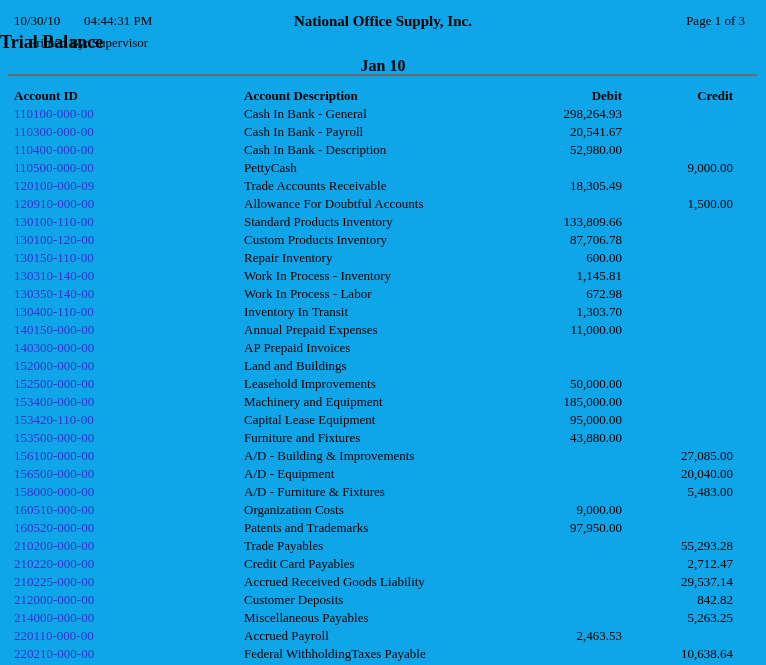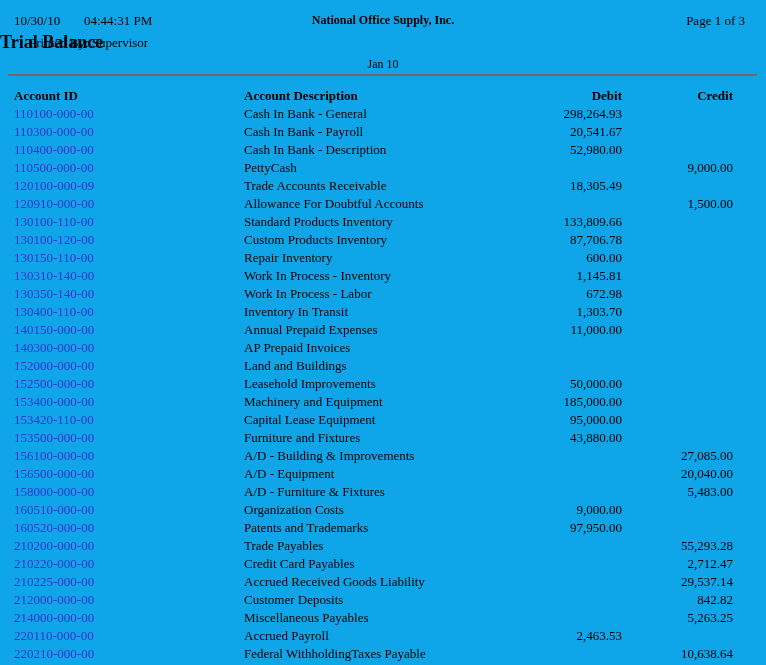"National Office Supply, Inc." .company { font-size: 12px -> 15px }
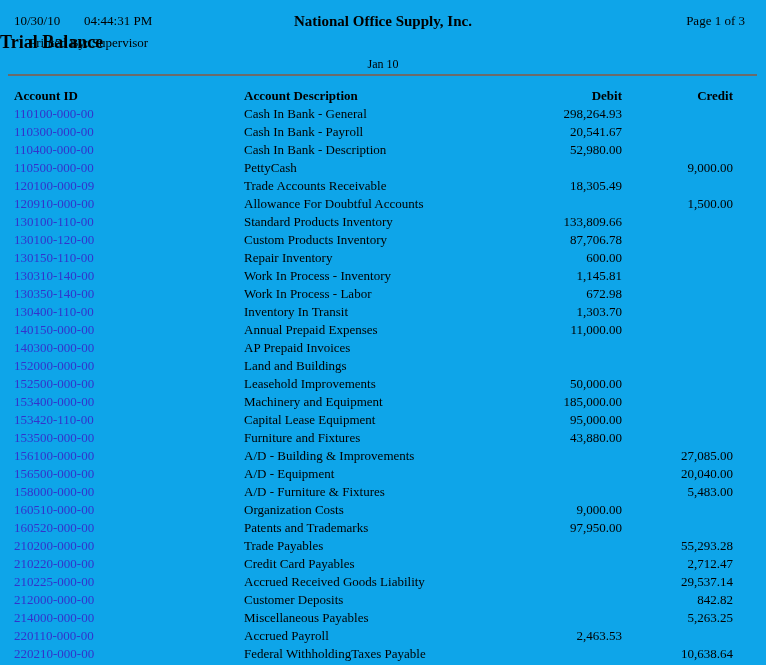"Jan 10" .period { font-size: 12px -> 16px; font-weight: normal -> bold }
- - -
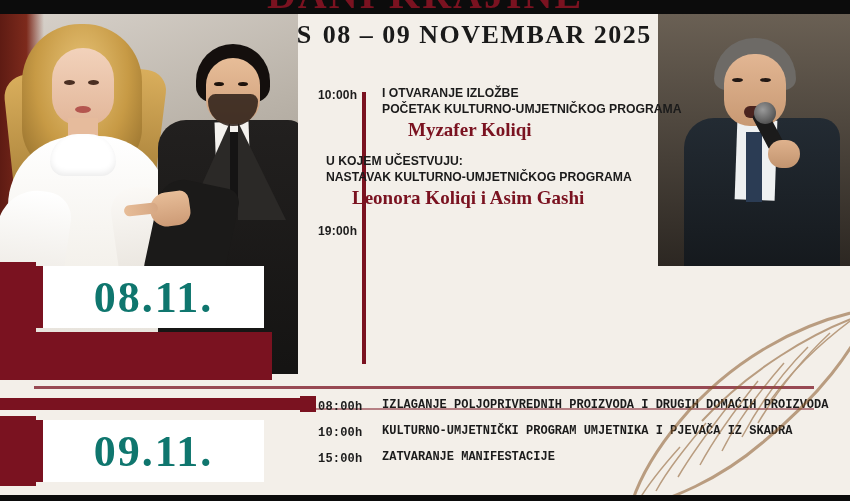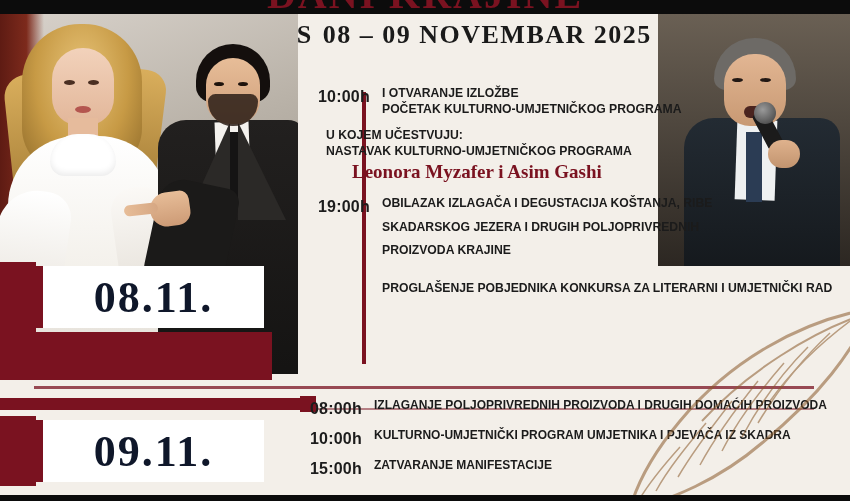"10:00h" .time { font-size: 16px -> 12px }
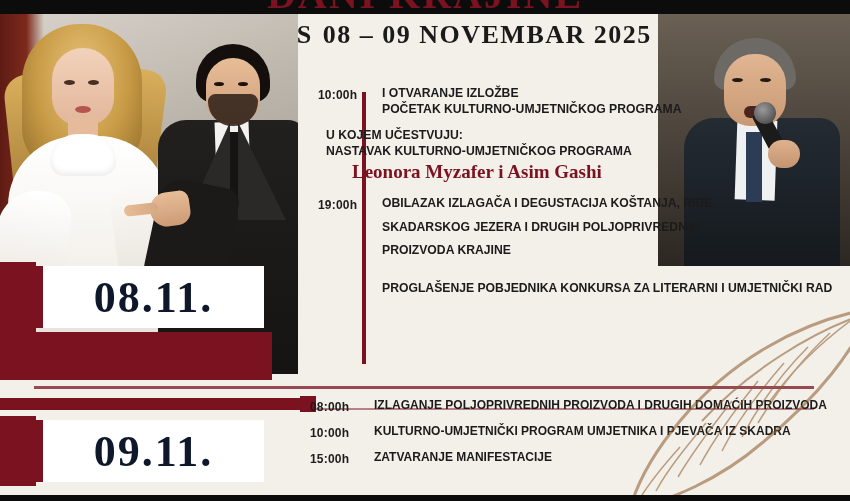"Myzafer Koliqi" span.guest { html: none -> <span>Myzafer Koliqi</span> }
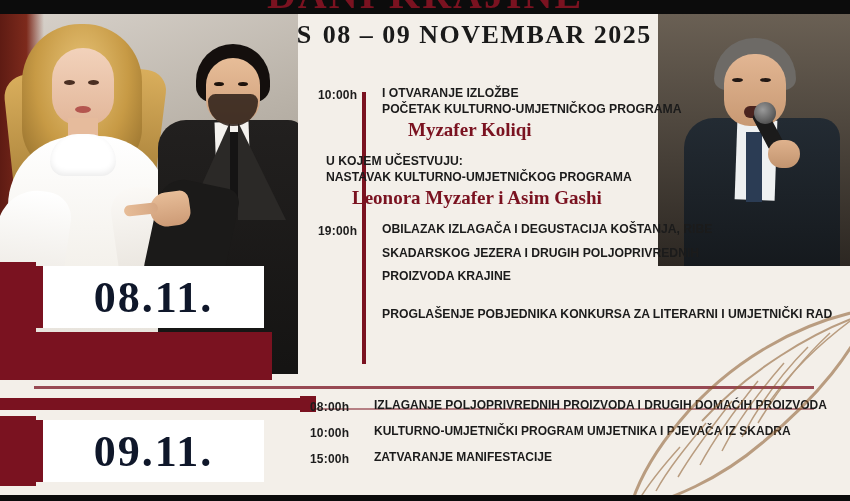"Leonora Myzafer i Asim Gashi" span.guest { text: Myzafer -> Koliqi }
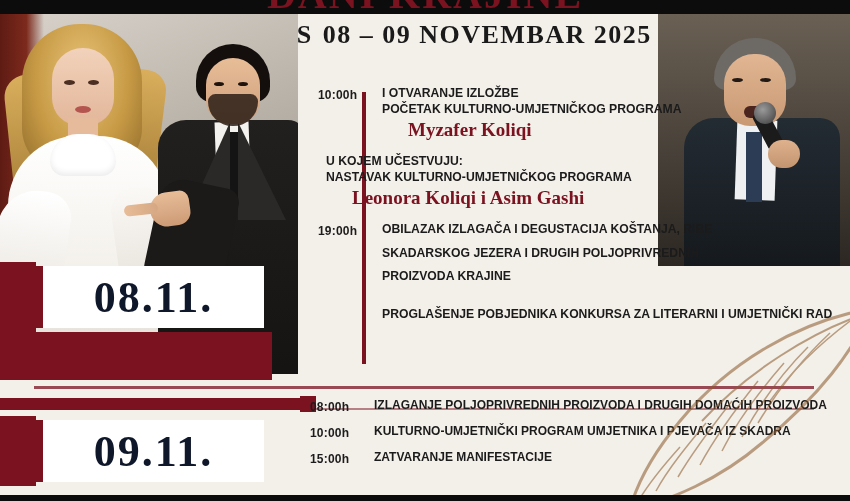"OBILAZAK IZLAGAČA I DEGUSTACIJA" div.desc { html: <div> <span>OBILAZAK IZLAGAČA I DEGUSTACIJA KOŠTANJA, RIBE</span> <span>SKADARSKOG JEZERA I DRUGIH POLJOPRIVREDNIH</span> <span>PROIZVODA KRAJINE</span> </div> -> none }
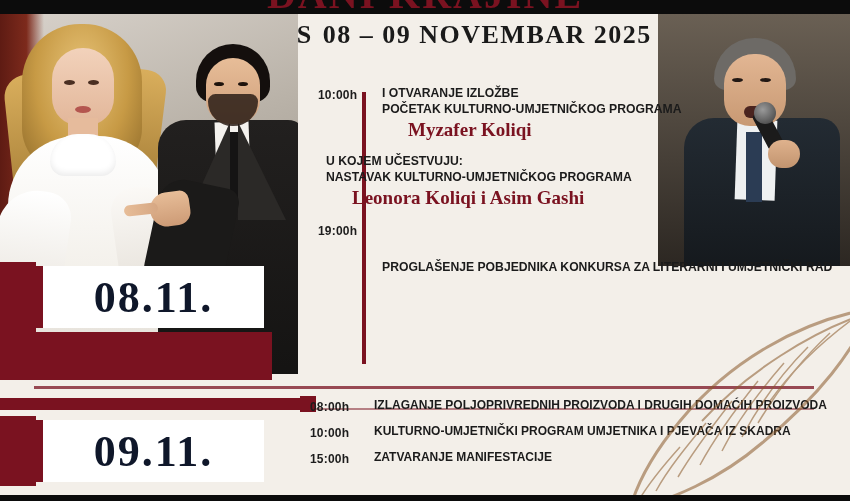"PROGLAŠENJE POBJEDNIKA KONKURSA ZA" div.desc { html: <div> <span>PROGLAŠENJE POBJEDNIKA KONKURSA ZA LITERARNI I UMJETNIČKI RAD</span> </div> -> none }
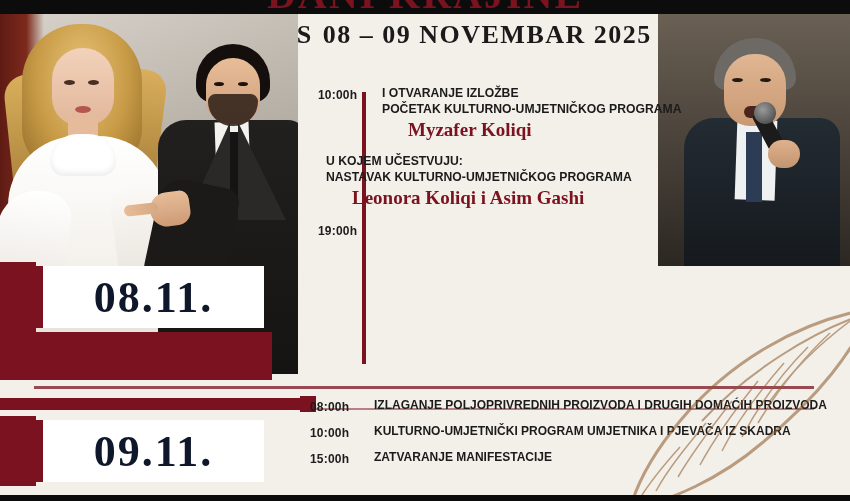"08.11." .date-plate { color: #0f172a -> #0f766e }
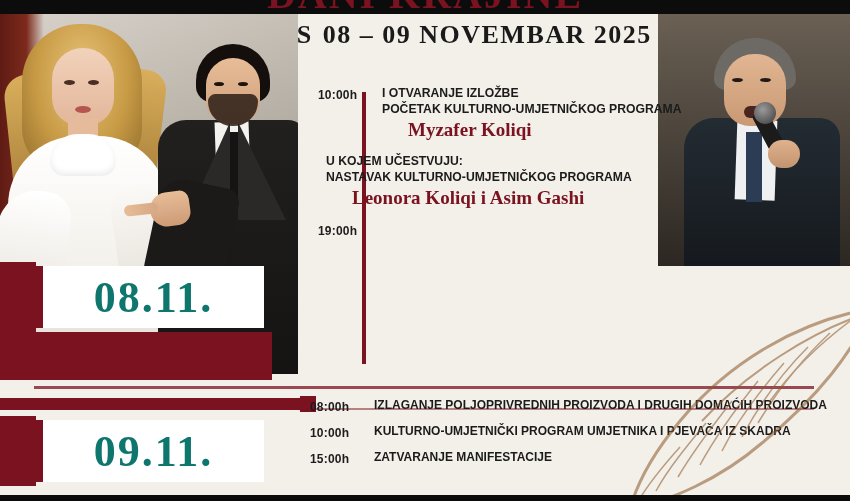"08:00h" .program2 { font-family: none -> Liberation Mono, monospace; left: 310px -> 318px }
- - -
- [WHAT YOU WILL DO]: What you write out is the stretch of entries from the line containing "html: <div> <span>PROGLAŠENJE" to the line containing "font-family: none ->", word for word, with both end lines and no pictures.

- [RESPONSE TO THE TASK]:
"PROGLAŠENJE POBJEDNIKA KONKURSA ZA" div.desc { html: <div> <span>PROGLAŠENJE POBJEDNIKA KONKURSA ZA LITERARNI I UMJETNIČKI RAD</span> </div> -> none }
"08.11." .date-plate { color: #0f172a -> #0f766e }
"08:00h" .program2 { font-family: none -> Liberation Mono, monospace; left: 310px -> 318px }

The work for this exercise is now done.